I worked at The Washington Post from 2017 to December 2023, establishing the Opinion section’s first documentary film unit and pioneering a column about mental health and society. In 2021, I covered the January 6 attack at the U.S. Capitol as part of the team that won the Pulitzer Prize for Public Service. When I learned of Bezos’s editorial edict, I talked to former colleagues and learned of “heartbreak,” confusion, and anger in the newsroom.
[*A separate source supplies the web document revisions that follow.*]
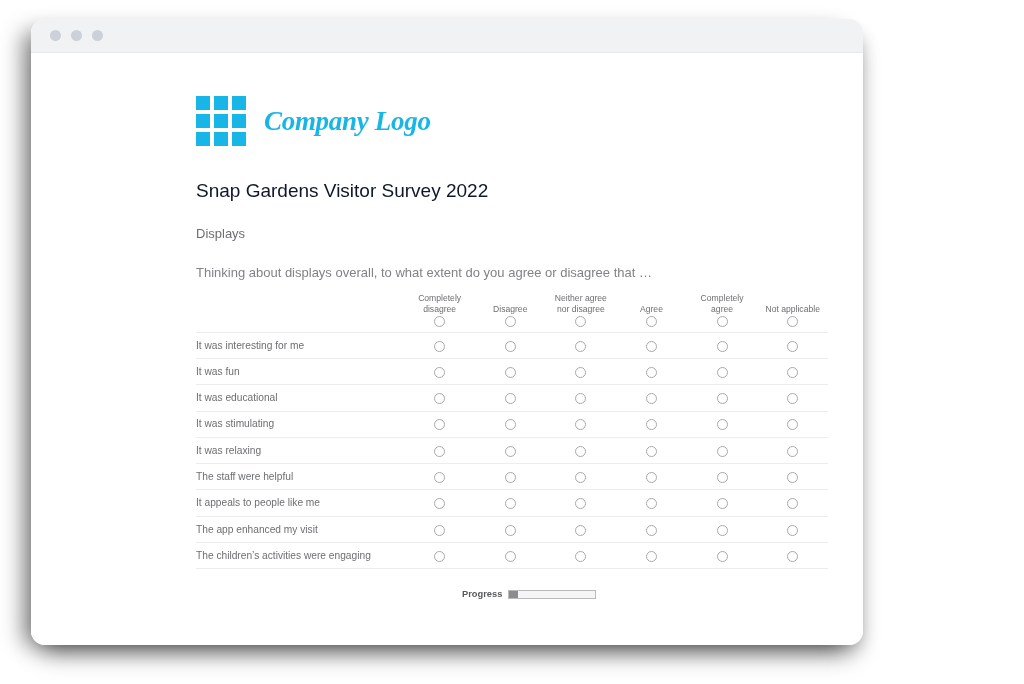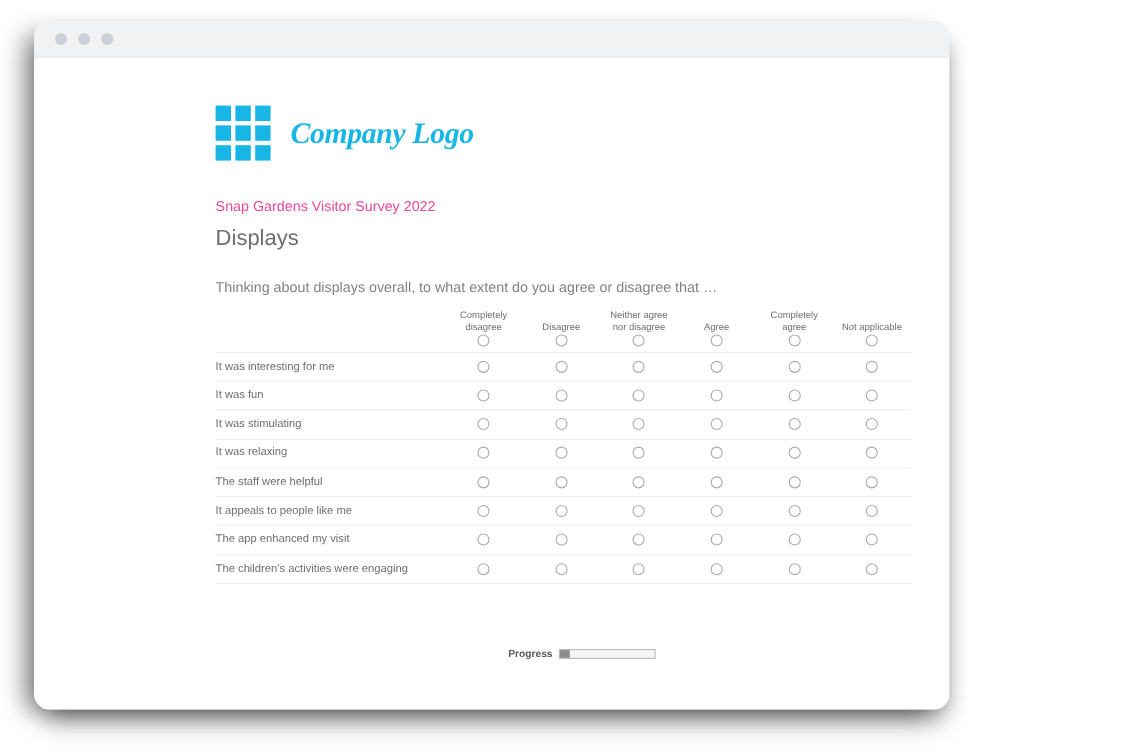--- a/index.html
+++ b/index.html
@@ -93,8 +93,8 @@
   
   #survey-title {
     margin-top: 34px;
-    font-size: 13px;
-    color: #ec4899;
+    font-size: 19px;
+    color: #0f172a;
     font-weight: normal;
   }
   #section-title {

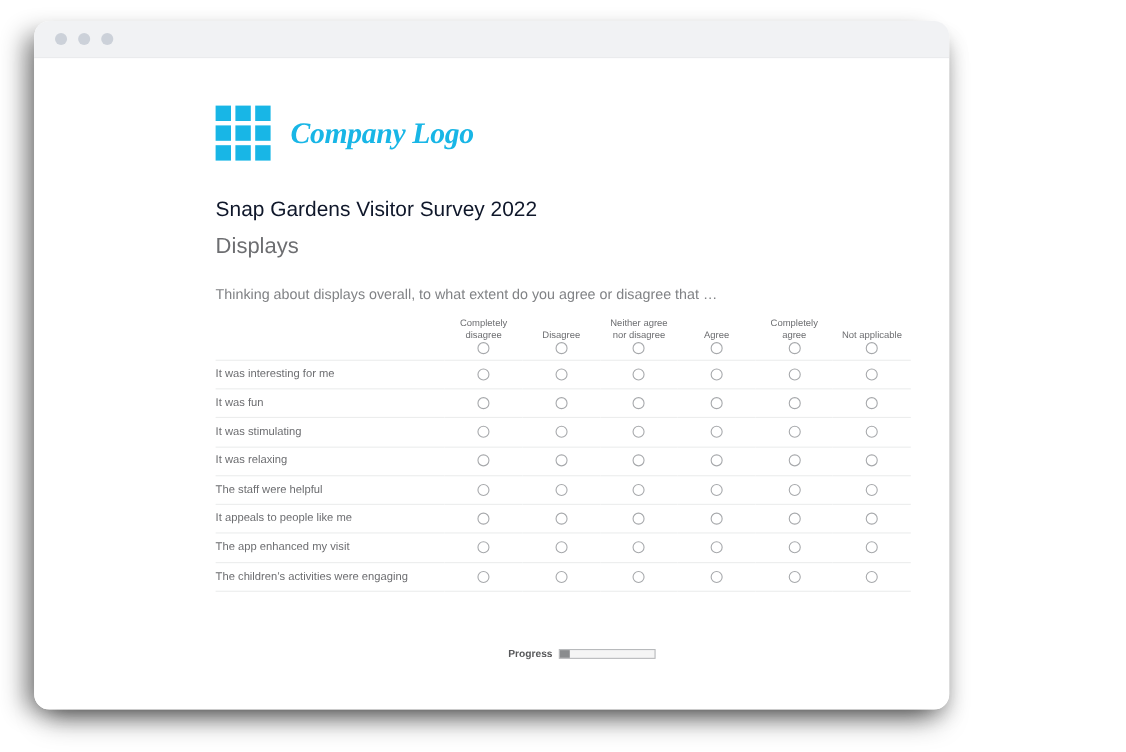--- a/index.html
+++ b/index.html
@@ -98,8 +98,8 @@
     font-weight: normal;
   }
   #section-title {
-    margin-top: 11px;
-    font-size: 20px;
+    margin-top: 24px;
+    font-size: 13px;
     color: #6d6e71;
     font-weight: normal;
   }

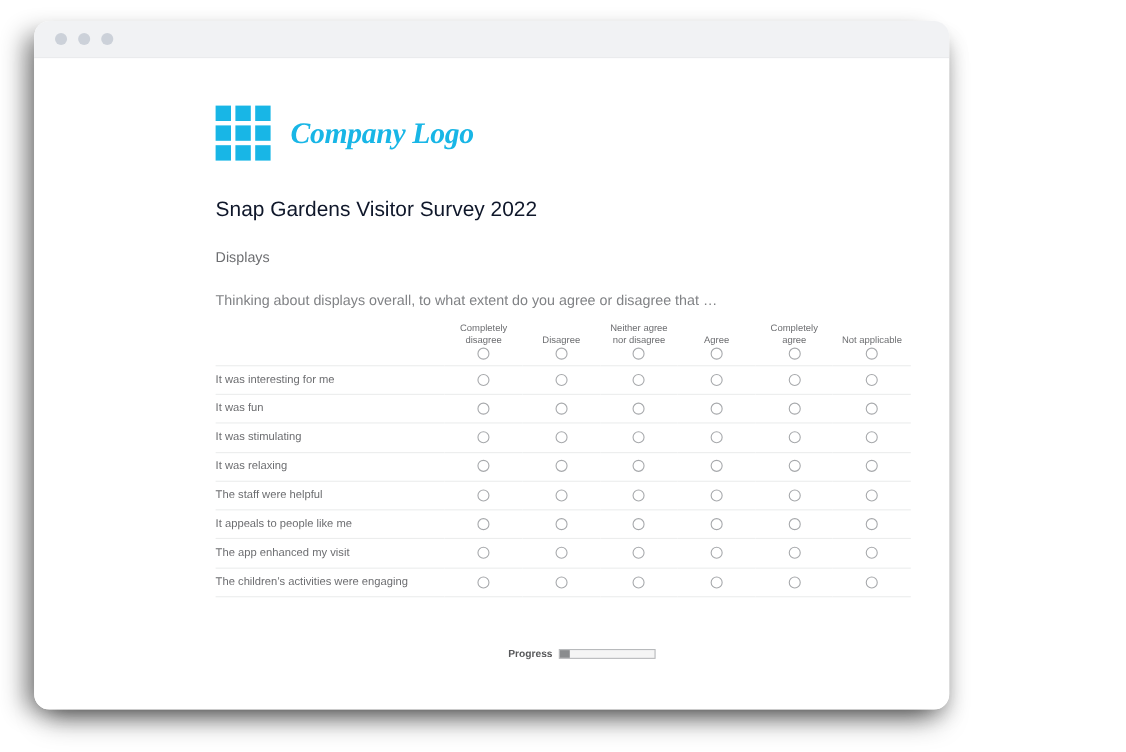--- a/index.html
+++ b/index.html
@@ -278,6 +278,15 @@
               <td class="opt-cell"><span class="radio"></span></td>
             </tr>
             <tr>
+              <td class="row-label">It was educational</td>
+              <td class="opt-cell"><span class="radio"></span></td>
+              <td class="opt-cell"><span class="radio"></span></td>
+              <td class="opt-cell"><span class="radio"></span></td>
+              <td class="opt-cell"><span class="radio"></span></td>
+              <td class="opt-cell"><span class="radio"></span></td>
+              <td class="opt-cell"><span class="radio"></span></td>
+            </tr>
+            <tr>
               <td class="row-label">It was stimulating</td>
               <td class="opt-cell"><span class="radio"></span></td>
               <td class="opt-cell"><span class="radio"></span></td>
I also reached out to Post leadership for a comment on what defines “personal liberties and free markets” and who would be the arbiter of who deserved this freedom. No response.
The system Bezos is championing has enabled the rich to get richer faster and the working class to burn out more quickly. And the assignment he’s given The Washington Post opinion pages is to make his story look good. There is a dataset that gives it credence: Since the 2020 pandemic, the U.S. economy expanded at a solid pace, wages have grown, and more people are working. But if you widen the lens to look at health, well-being, and human flourishing—some people’s definition of life, liberty, and the pursuit of happiness—the United States does “abysmally,” social epidemiologist Richard Wilkinson, a professor emeritus at the University of York in Britain, told me.
“The costs of the way the society works are absolutely horrendous,” Wilkinson said in an interview. “We must, at some point, get people to address that.”